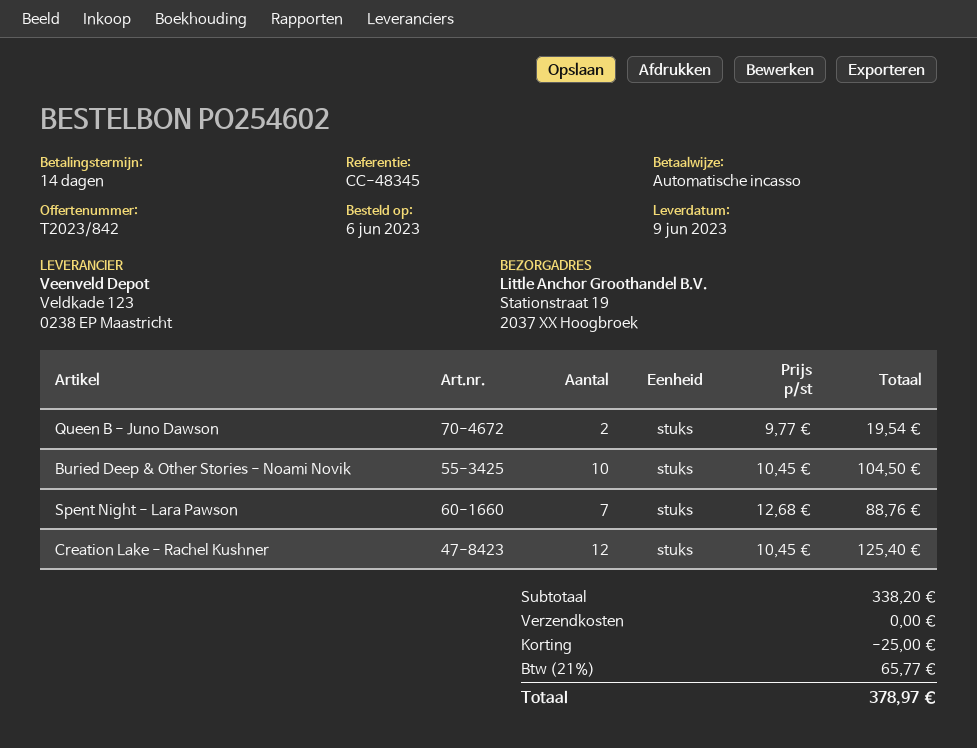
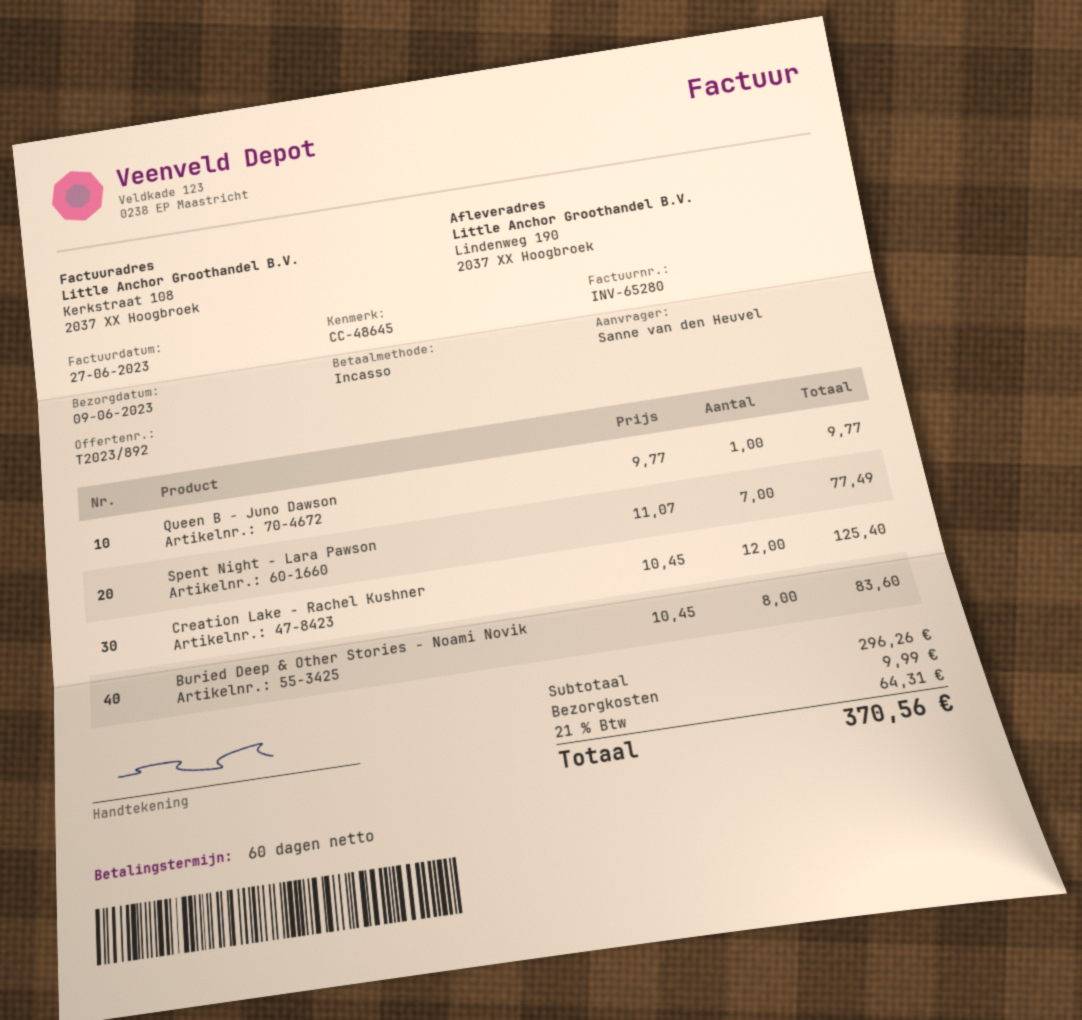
quote number: T2023/842 -> T2023/892
payment terms: 14 days -> 60 days
reference: CC-48345 -> CC-48645
ship to: Stationstraat 19, 2037 XX Hoogbroek -> Lindenweg 190, 2037 XX Hoogbroek
Queen B - Juno Dawson: 2 x 9.77 = 19.54 -> 1 x 9.77 = 9.77
Buried Deep & Other Stories - Noami Novik: 10 x 10.45 = 104.50 -> 8 x 10.45 = 83.60
Spent Night - Lara Pawson: 7 x 12.68 = 88.76 -> 7 x 11.07 = 77.49
subtotal: 338.20 -> 296.26
discount: 25.00 -> none
shipping: 0.00 -> 9.99
tax: 21% = 65.77 -> 21% = 64.31
total: 378.97 -> 370.56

::::::::::

» WORK ITEM
Reproduce the whole listing exactly, but not the images in it.

» SOLUTION TO THIS EXERCISE
quote number: T2023/842 -> T2023/892
payment terms: 14 days -> 60 days
reference: CC-48345 -> CC-48645
ship to: Stationstraat 19, 2037 XX Hoogbroek -> Lindenweg 190, 2037 XX Hoogbroek
Queen B - Juno Dawson: 2 x 9.77 = 19.54 -> 1 x 9.77 = 9.77
Buried Deep & Other Stories - Noami Novik: 10 x 10.45 = 104.50 -> 8 x 10.45 = 83.60
Spent Night - Lara Pawson: 7 x 12.68 = 88.76 -> 7 x 11.07 = 77.49
subtotal: 338.20 -> 296.26
discount: 25.00 -> none
shipping: 0.00 -> 9.99
tax: 21% = 65.77 -> 21% = 64.31
total: 378.97 -> 370.56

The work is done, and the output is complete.